Pie targets a different workload. The engine's primitive is a running program. The program can control its KV cache, call tools inline, and coordinate with other programs.

For workloads that are a sequence of stateless prompts, Pie is not a good choice, since its per-token overhead (1% to 15% depending on the model size) outweighs the benefit of custom optimizations.

For infrastructures that already use vLLM or SGLang, Pie has experimental support for running them as drivers (backend engines), so Pie piggybacks on their kernel implementations. This can give better performance in some environments than the default driver, at the cost of a few missing features (e.g., custom attention masks). See the vLLM and SGLang reference pages for the configuration details.

llama.cpp

llama.cpp is a popular local inference runtime. It runs quantized models well on consumer hardware, including Apple Silicon. Pie also supports local inference through its portable driver, built on top of ggml, the same foundation that llama.cpp uses.

HF Transformers

Hugging Face Transformers provides a canonical model implementation and a great foundation for research. You write Python that reaches into the model, modifies attention, samples with custom logic, and prototypes ideas quickly.

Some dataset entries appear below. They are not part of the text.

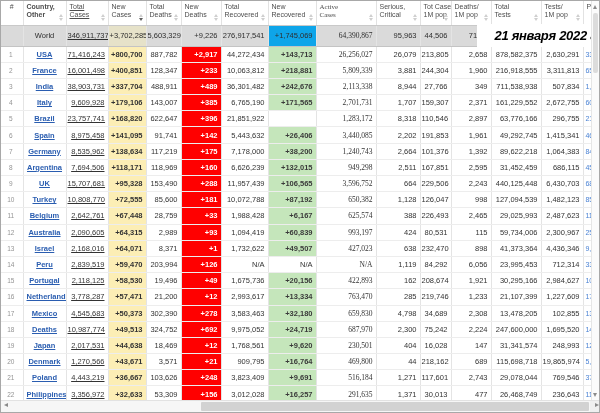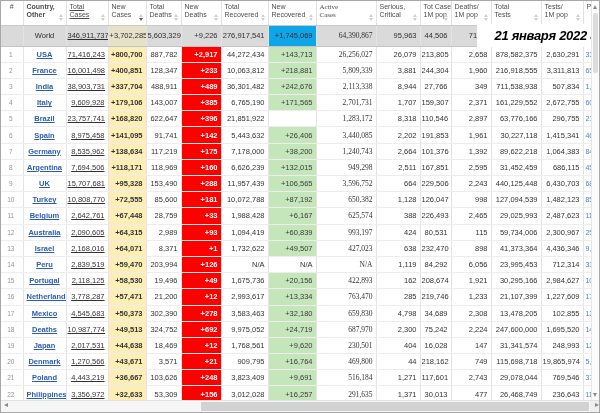--- a/index.html
+++ b/index.html
@@ -44,7 +44,7 @@
   
   tbody tr.data-row td.cell-new_cases{background:var(--newcases-bg,#fceeb5);font-weight:bold;}
   tbody tr.data-row td.hot{background:var(--newdeaths-bg,#ff0000);color:#fff;font-weight:bold;margin-left:32px;}
-  tbody tr.data-row td.rec{background:var(--newrec-bg,#c5e6bb);font-weight:normal;color:#3a3a3a;margin-top:8px;}
+  tbody tr.data-row td.rec{background:var(--newrec-bg,#c5e6bb);font-weight:bold;color:#3a3a3a;margin-top:8px;}
 
   
   tr.world-row td{background:var(--world-bg,#dadada);height:21px;border-bottom:1px solid #c4c4c4;color:#2e2e2e;}

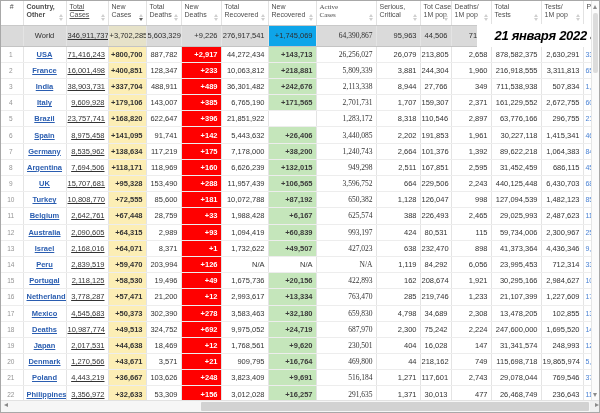--- a/index.html
+++ b/index.html
@@ -255,7 +255,7 @@
           <td class="col-serious_critical cell-serious_critical">2,202</td>
           <td class="col-tot_cases_1m cell-tot_cases_1m">191,853</td>
           <td class="col-deaths_1m cell-deaths_1m">1,961</td>
-          <td class="col-total_tests cell-total_tests">30,227,118</td>
+          <td class="col-total_tests cell-total_tests">49,292,745</td>
           <td class="col-tests_1m cell-tests_1m">1,415,341</td>
           <td class="col-population cell-population"><a class="pop-link">46,782</a></td>
         </tr>

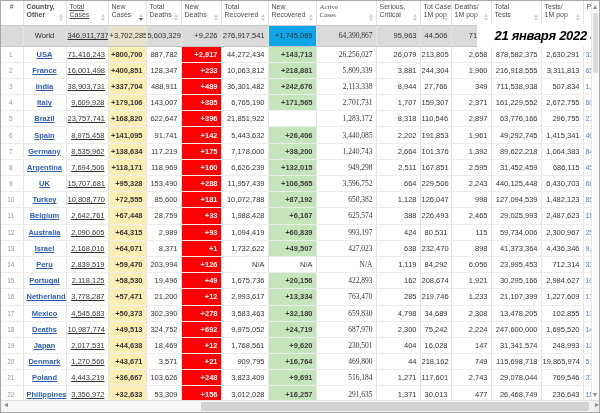--- a/index.html
+++ b/index.html
@@ -492,7 +492,7 @@
           <td class="col-active_cases cell-active_cases">469,800</td>
           <td class="col-serious_critical cell-serious_critical">44</td>
           <td class="col-tot_cases_1m cell-tot_cases_1m">218,162</td>
-          <td class="col-deaths_1m cell-deaths_1m">749</td>
+          <td class="col-deaths_1m cell-deaths_1m">689</td>
           <td class="col-total_tests cell-total_tests">115,698,718</td>
           <td class="col-tests_1m cell-tests_1m">19,865,974</td>
           <td class="col-population cell-population"><a class="pop-link">5,823</a></td>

The problem with Transformers is that it is not a serving system. Deploying it for high throughput in production takes significant engineering effort.

Pie tries to bridge that gap by providing serving infrastructure around a flexible execution model. The trade is that the inferlet model is more constrained than "do anything in PyTorch." You operate at the level of forward passes and tokens, not arbitrary tensor ops.